Nach seiner Flucht vor 15 Jahren kehrt der Ich-Erzähler Weston Kogi aus London in sein westafrikanisches Heimatland Alcacia zurück, denn seine Tante ist gestorben. Nicht nur das Klima schlägt ihm heiß und feindlich entgegen. Ihn nervt dieses Land, in das man sich schon am Flughafen seinen Weg freikaufen muss, der Überlebenskampf in den staubigen Straßen, das Elend, die allgegenwärtige Gewalt. Er will schnell wieder weg, und ich als Lesende wollte das unbedingt auch.
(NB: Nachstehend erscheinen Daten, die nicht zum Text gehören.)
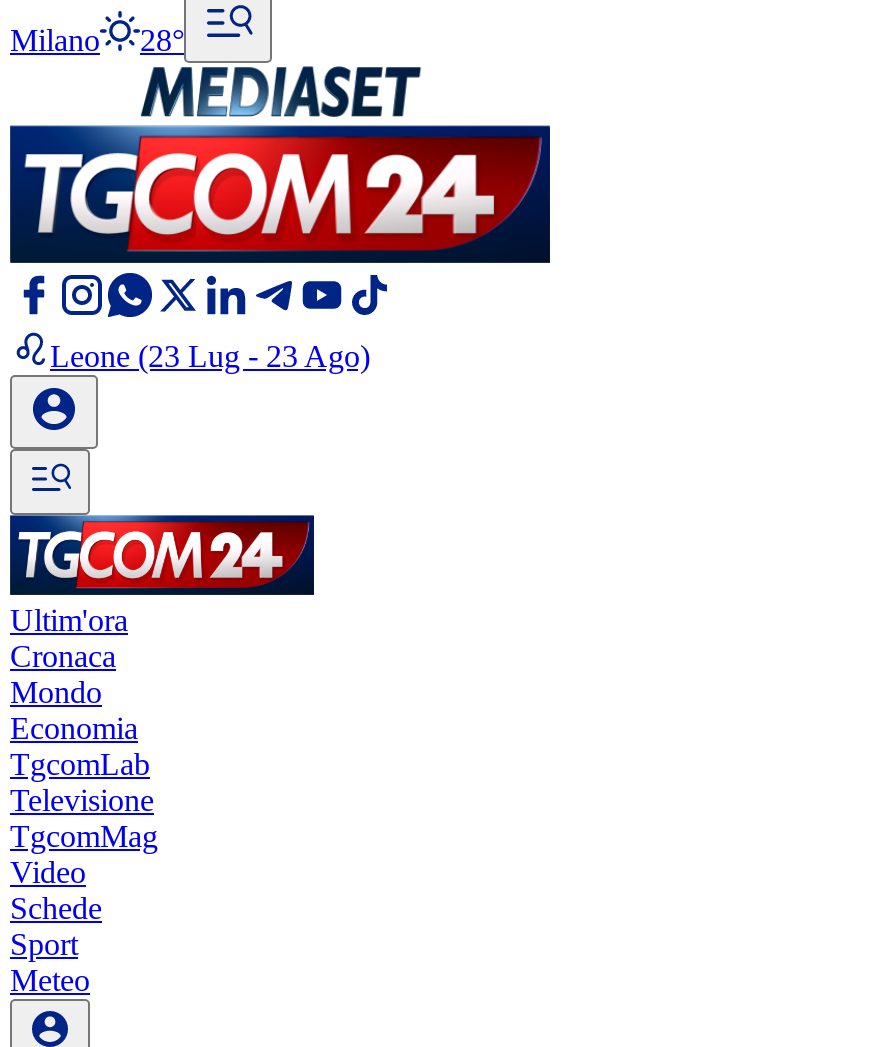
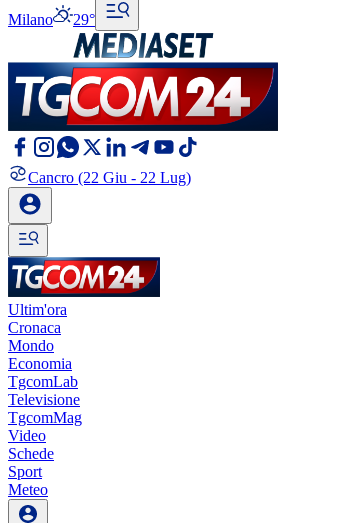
[10,23,184,57] Milano 28° -> [8,11,95,28] Milano 29°
[50,339,370,373] Leone (23 Lug - 23 Ago) -> [28,169,191,186] Cancro (22 Giu - 22 Lug)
Schon zu Beginn des Romans stürzt Tade Thompson sein Publikum so eloquent wie brachial aus der Komfortzone. Doch der subtile Humor, der dann während der Beerdigung anklingt, hat mich bleiben und neugierig werden lassen.

Dort trifft Weston, der sich in London als Wachmann durchschlägt, auf seinen einstigen Highschool-Widersacher Church, dem er weismacht, er arbeite als Detective bei der Metropolitan Police. Dumm gelaufen, denn noch bevor er Rückflug sagen kann, findet er sich zwischen den Fronten zweier Guerillatruppen wieder, die ihn beauftragen, den Mord an einem Konsenspolitiker aufzuklären bzw der jeweils anderen Seite in die Schuhe zu schieben.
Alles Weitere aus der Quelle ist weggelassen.